A Celebration for Benjamin Britten (1913-1976)

Wigmore Hall, London

Tuesday, 22 November 1983, 7.30 pm

Peter Pears (reader)
Neil Mackie (tenor)
Nicholas Daniel (oboe)
Richard Watkins (horn)
lain Burnside (piano)
Julius Drake (piano)
Brodsky String Quartet:
Michael Thomas (violin)
Ian Belton (violin)
Paul Cassidy (viola)
Jacqueline Thomas (cello)

Music for Ben on his Seventieth Birthday Introduced by Sir Peter Pears

1983 Britten concert Wigmore prog cover

Three Divertimenti (1936): Brodsky String Quartet
1 March
2 Waltz
3 Burlesque

Temporal Variations (1936): Nicholas Daniel and Julius Drake
Theme
Oration
March
Exercises
Commination
Chorale
Waltz
Polka Resolution

3 Holiday Diary, Op.5: lain Burnside
1 Early Morning Bathe
2 Sailing
3 Fun Fair
4 Night

A Sitwell Sequence: Neil Mackie, Richard Watkins, lain Burnside

Canticle III: Still falls the Rain

Reading by Peter Pears from ‘The Two Loves’

Epilogue
So, out of the dark, see our great Spring begins -
Our Christ, the new Song, breaking out in the fields and hedgerows, The heart of Man~ 0, the new temper of Christ, in veins and branches: [Metamorphosis]

5 Unpublished Songs: Neil Mackie, Iain Burnside
When Britten decided to set a cycle of poems, all by one poet, such as Auden (On this Island), Hardy (winter Words), Donne (The Holy Sonnets of John Donne), Blake (Songs and Proverbs of william Blake) or Soutar (Who are these Children?), he would usually set a quantity of them before he decided on the final grouping, so that there are songs extra to the published cycles by all these poets.
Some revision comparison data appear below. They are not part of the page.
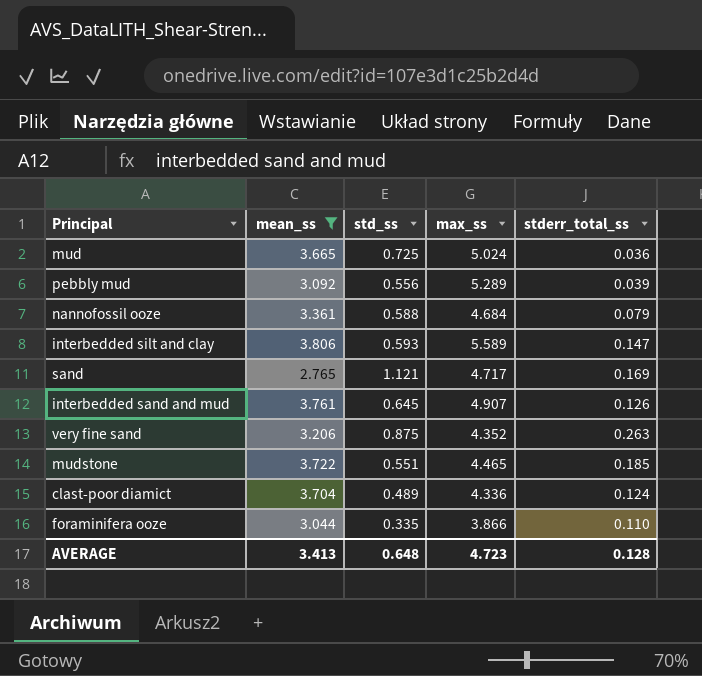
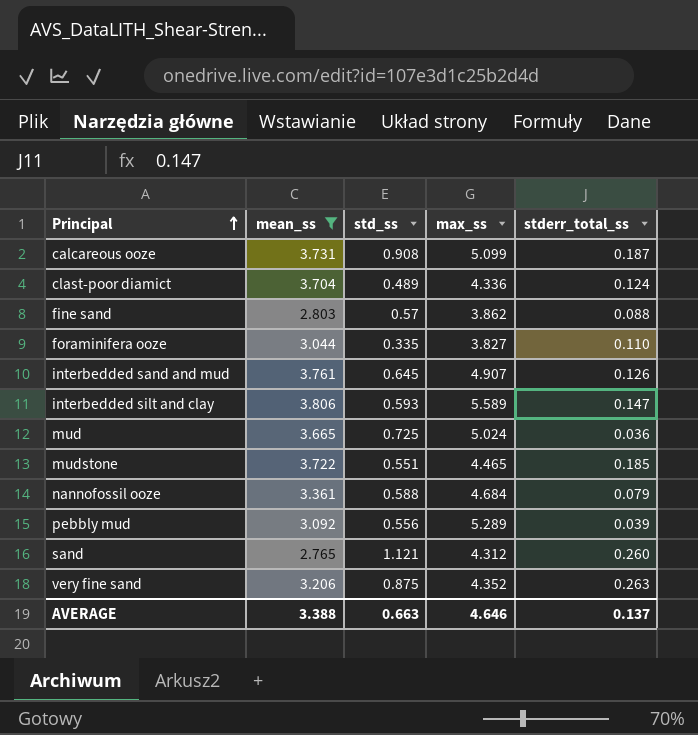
row order: none -> Principal ascending
row calcareous ooze: none -> 3.731 | 0.908 | 5.099 | 0.187
row fine sand: none -> 2.803 | 0.57 | 3.862 | 0.088
foraminifera ooze | max_ss: 3.866 -> 3.827
sand | max_ss: 4.717 -> 4.312
sand | stderr_total_ss: 0.169 -> 0.260
AVERAGE | mean_ss: 3.413 -> 3.388
AVERAGE | std_ss: 0.648 -> 0.663
AVERAGE | max_ss: 4.723 -> 4.646
AVERAGE | stderr_total_ss: 0.128 -> 0.137

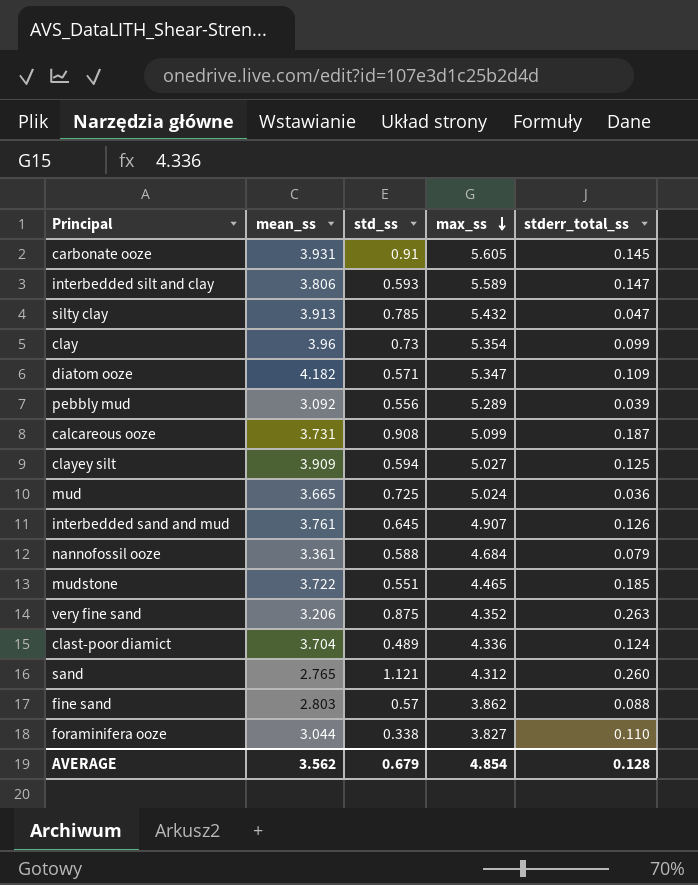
filter: mean_ss <= 3.806 -> none
row order: Principal ascending -> max_ss descending
foraminifera ooze | std_ss: 0.335 -> 0.338
AVERAGE | mean_ss: 3.388 -> 3.562
AVERAGE | std_ss: 0.663 -> 0.679
AVERAGE | max_ss: 4.646 -> 4.854
AVERAGE | stderr_total_ss: 0.137 -> 0.128

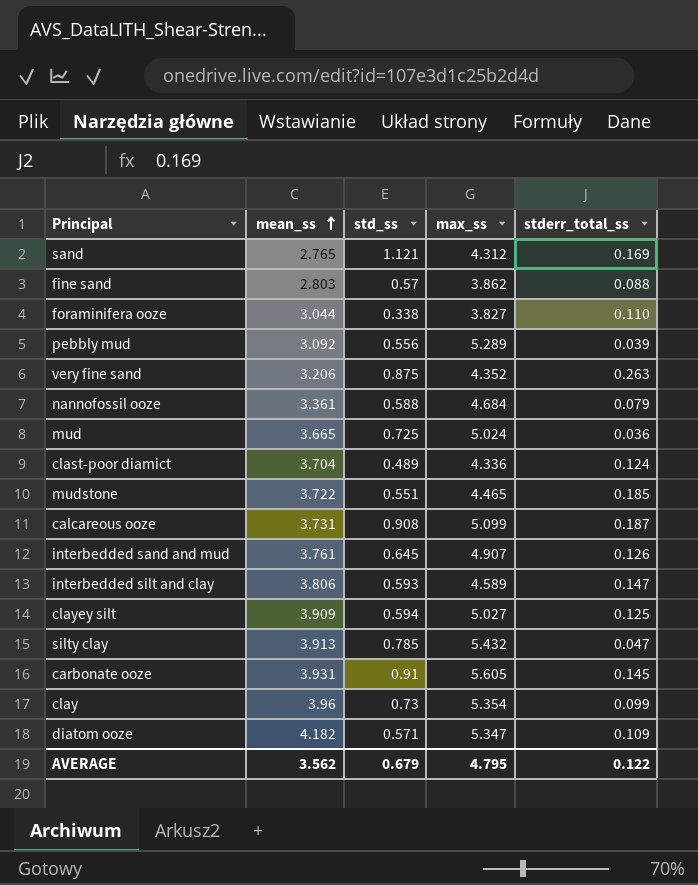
row order: max_ss descending -> mean_ss ascending
sand | stderr_total_ss: 0.260 -> 0.169
interbedded silt and clay | max_ss: 5.589 -> 4.589
AVERAGE | max_ss: 4.854 -> 4.795
AVERAGE | stderr_total_ss: 0.128 -> 0.122

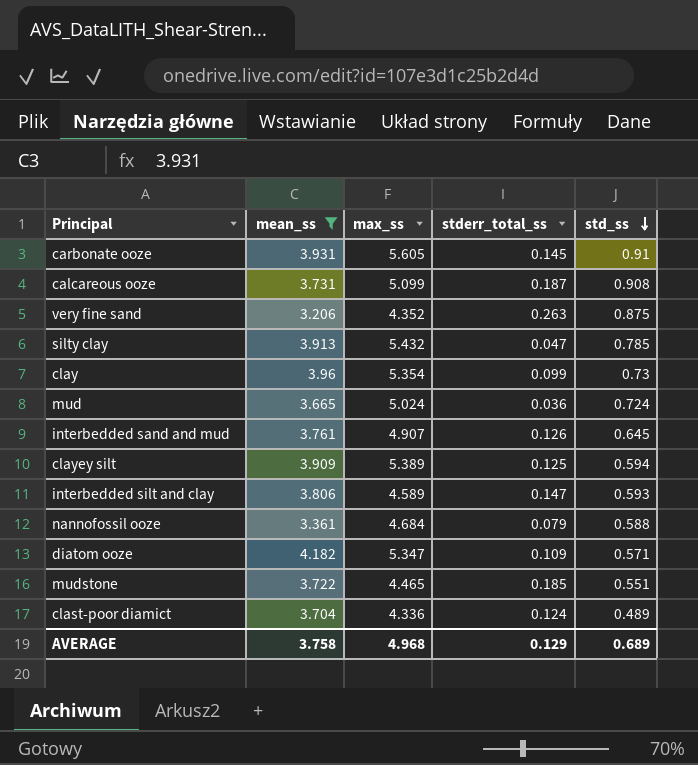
filter: none -> mean_ss >= 3.206
row order: mean_ss ascending -> std_ss descending
column std_ss | position: 3 -> 5
mud | std_ss: 0.725 -> 0.724
clayey silt | max_ss: 5.027 -> 5.389
AVERAGE | mean_ss: 3.562 -> 3.758
AVERAGE | max_ss: 4.795 -> 4.968
AVERAGE | stderr_total_ss: 0.122 -> 0.129
AVERAGE | std_ss: 0.679 -> 0.689

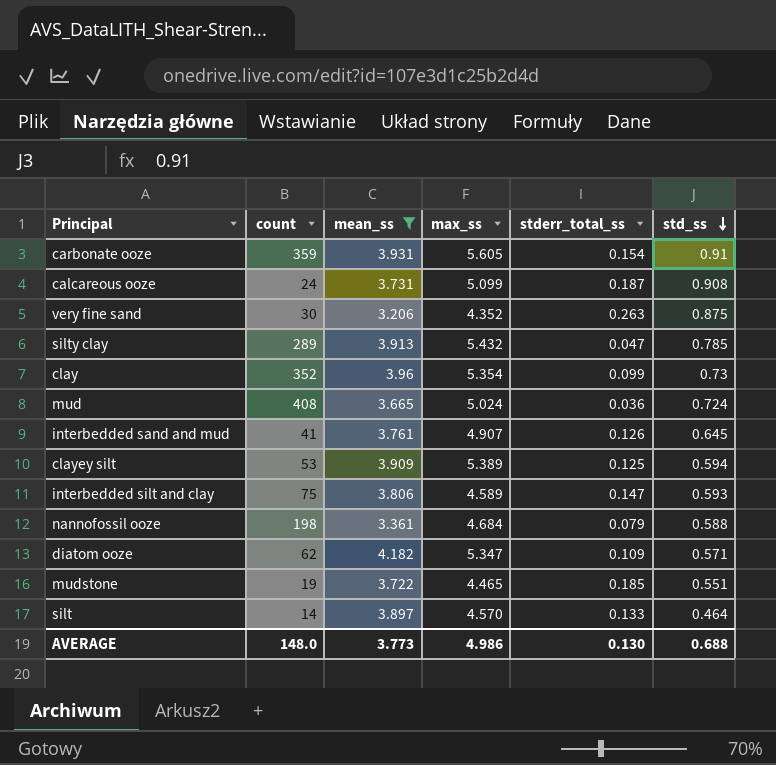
column count | position: none -> 2
row clast-poor diamict: 3.704 | 4.336 | 0.124 | 0.489 -> none
carbonate ooze | stderr_total_ss: 0.145 -> 0.154
row silt: none -> 14 | 3.897 | 4.570 | 0.133 | 0.464
AVERAGE | mean_ss: 3.758 -> 3.773
AVERAGE | max_ss: 4.968 -> 4.986
AVERAGE | stderr_total_ss: 0.129 -> 0.130
AVERAGE | std_ss: 0.689 -> 0.688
Britten made no plans for publishing them, being concerned solely with the new piece in progress. In this group the exception is the poem by Peter Burra, a close friend of mine since school days, who met Ben in Barcelona at the ISCM Festival of 1936. He travelled as a music critic for The Times for a year or two until his too early death in a plane crash in 1937. He was the author of two short biographies, of Van Gogh and of Wordsworth, and he wrote a perceptive Introductory Essay for the Everyman Edition of A Passage to India. Peter Pears [1983]

Two Songs by Thomas Hardy (1953): First performance
The Children and Sir Nameless
If it’s Ever Spring Again

Not Even Summer Yet (1937) (Peter Burra):
First London performance

Three Rhymes by William Soutar (1969): *First performance #first London performance
Dawtie’s Devotion*
The Gully#
Tradition#

6 String Quartet No.3, Op.94: Brodsky String Quartet
1 Duets With moderate movement
2 Ostinato Very fast
3 Solo Very calm
4 Burlesque Fast – con fuoco
5 Recitative and Passacaglia (La Serenissima) Slow – slowly moving

THE BRITTEN ESTATE

A Message from Sir Peter Pears and His Fellow Executors

Benjamin Britten, who died in 1976, was unshakeable in his commitment to peace and non-violence. It was a major theme throughout his life, and he never altered his mind about it. It was also a major musical theme, and one of his greatest works, War Requiem, Op.66 – a fervent plea for peace and condemnation of war – is at this very time finding new generations of listeners all over the world.

On 22 November this year, had Britten lived, he would have been 70. His Executors, Sir Peter Pears, Isador Caplan and Donald Mitchell, wish to mark the occasion in a way that they feel Benjamin Britten would have approved, especially at a time when the threat of nuclear extinction and countless acts of carnage and violence are part of everyday life.

It is in the spirit of peace and reconciliation of which War Requiem is an embodiment that Britten’s Estate is making donations totalling £10,000 to the following causes for their peace and general educational work:

THE UNITED NATIONS ASSOCIATION

Britten’s Voices for Today, Op.75, was commissioned for the twentieth anniversary of the United Nations, and had a simultaneous triple premiere in New York, Paris and London on 24 October 1965.

THE SAVE THE CHILDREN FUND

for whose fiftieth anniversary Britten composed Children’s Crusade, Op.82, in 1969.

THE PEACE PLEDGE UNION

with which Benjamin Britten and Peter Pears were associated for nearly fifty years.

The Executors make these gifts in no narrow political perspective. They recall the words of Wilfred Owen which Britten inscribed on the title-page of War Requiem: ‘All a poet can do today is warn’. That warning was never more timely, alas, than in Britten’s seventieth birthday year, when it is not the fate of his music that is in the balance but the survival of the human race.

Britten still speaks to us through his music. He would certainly have added his voice to the voices of his Executors in their call to governments and people everywhere to refrain from violence and to stand for peace.